_Problem to work on_
Exact wording is needed for every line from the one holding "text: параграфі ->" to the end of the records below; write those lines out and omit the pictures.

_Provided data_
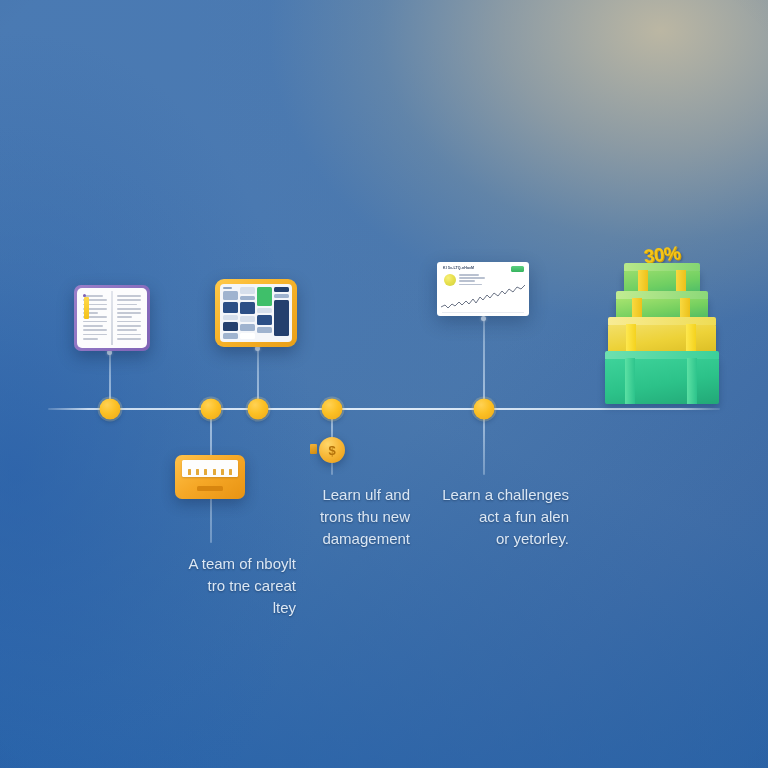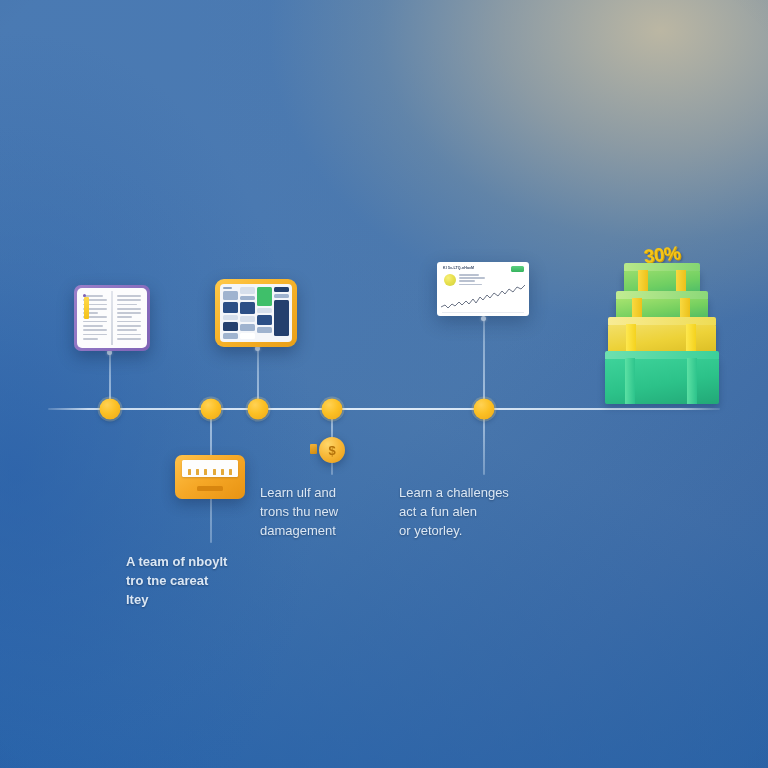"Learn ulf and" .caption { font-size: 13px -> 15px; text-align: left -> right }
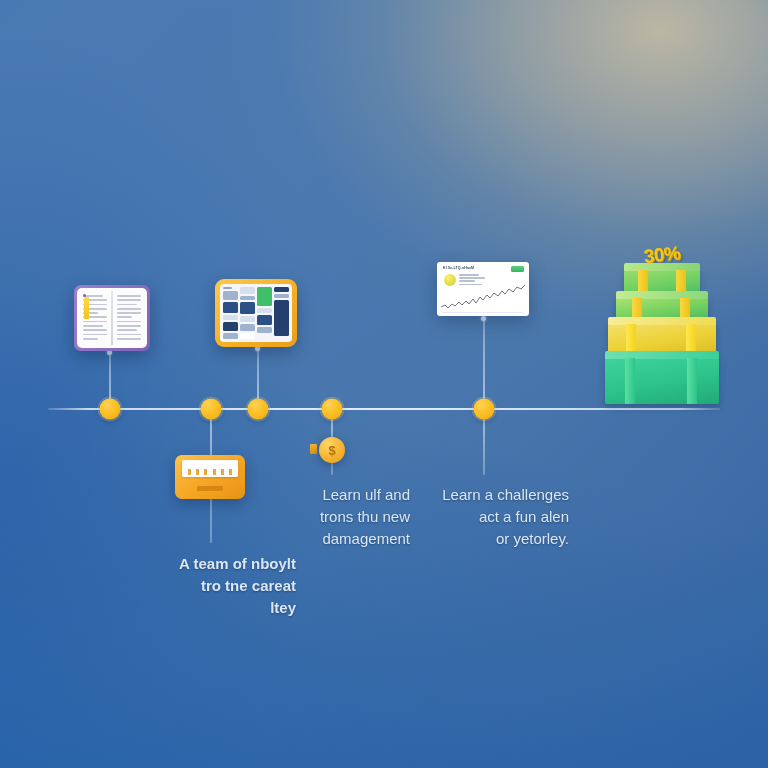"A team of nboylt" div.caption { font-weight: bold -> none }
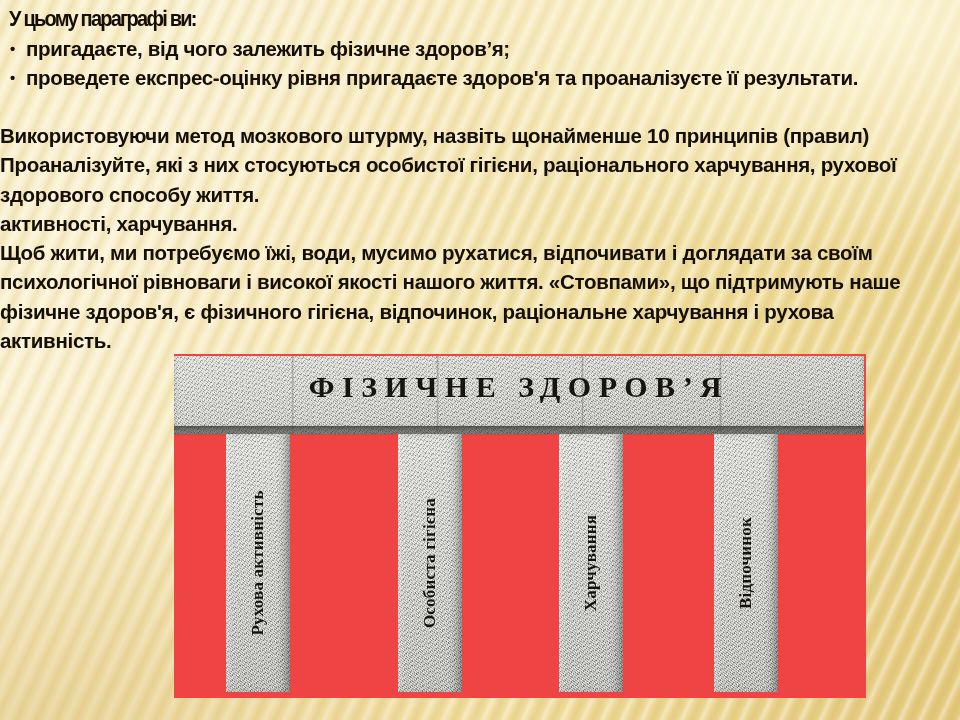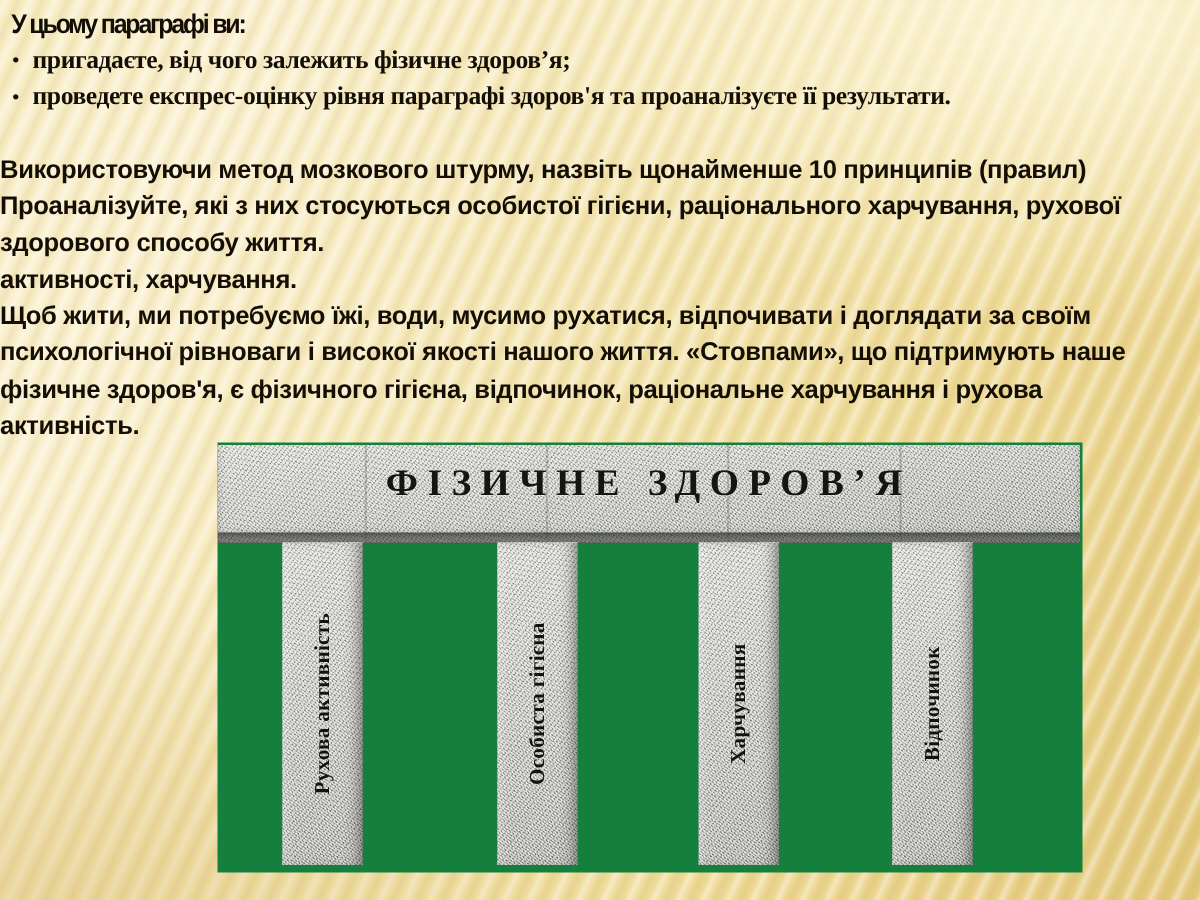"пригадаєте, від чого залежить фізичне" .bullet-text { font-family: Liberation Serif, serif -> none }
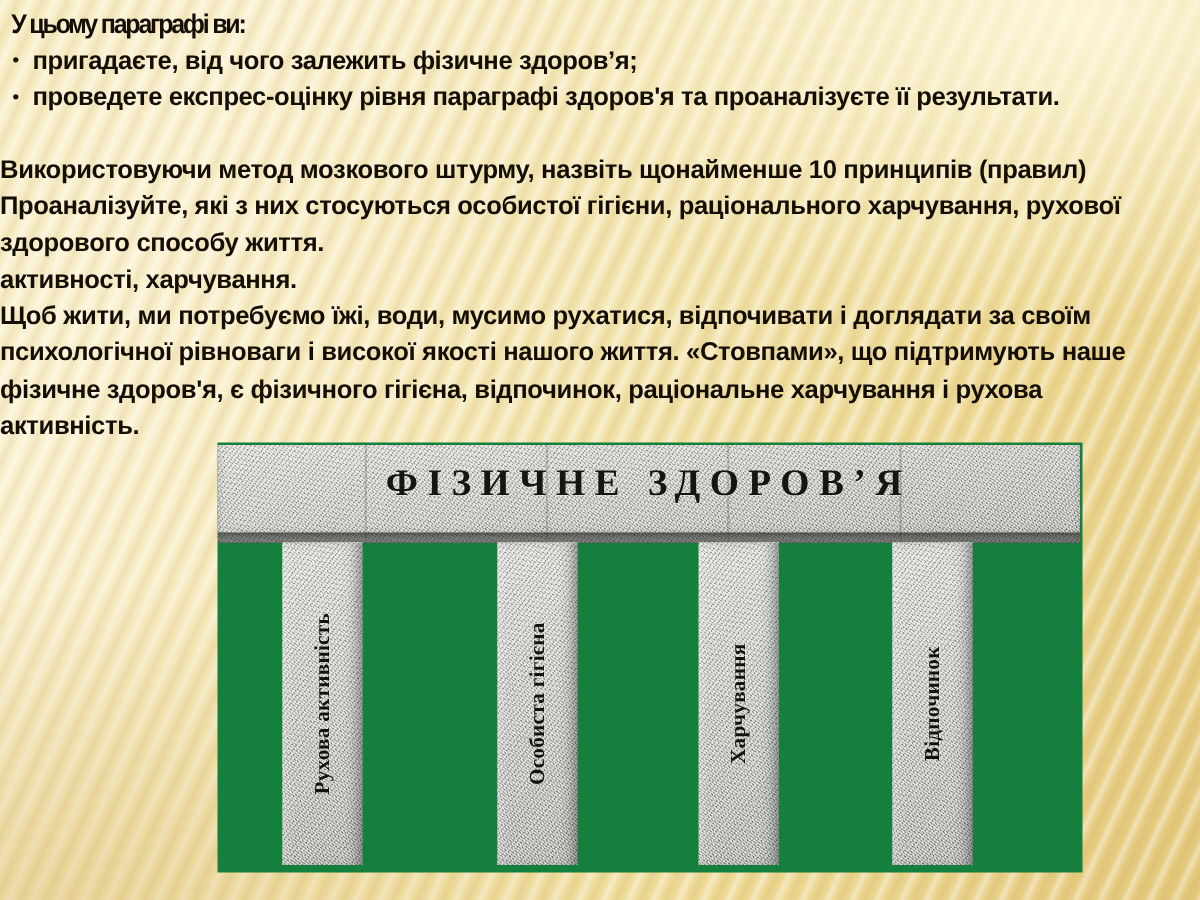"проведете експрес-оцінку рівня параграфі" span.bullet-text { text: параграфі -> пригадаєте }
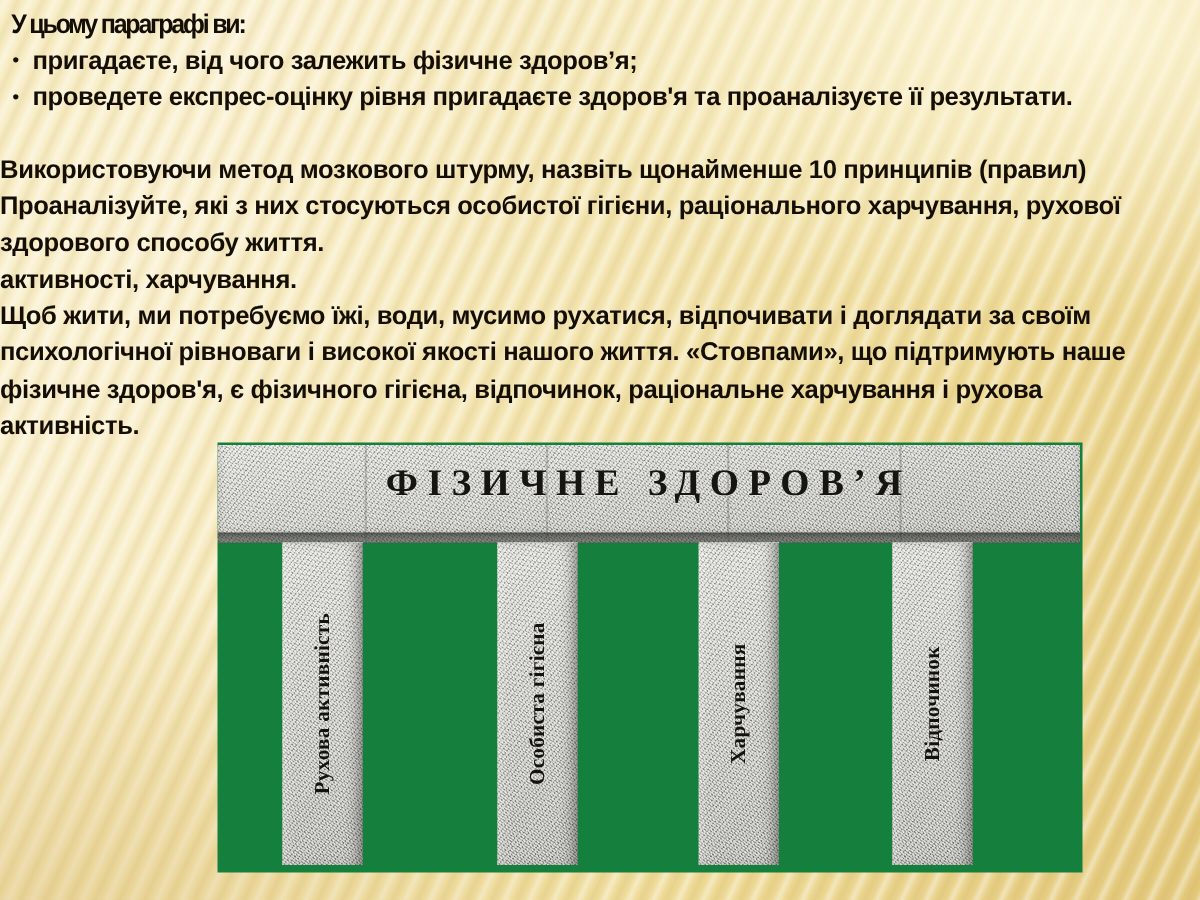"ФІЗИЧНЕ ЗДОРОВ’Я" #photo { background: #15803d -> #ef4444 }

_Solution for this task_
"проведете експрес-оцінку рівня параграфі" span.bullet-text { text: параграфі -> пригадаєте }
"ФІЗИЧНЕ ЗДОРОВ’Я" #photo { background: #15803d -> #ef4444 }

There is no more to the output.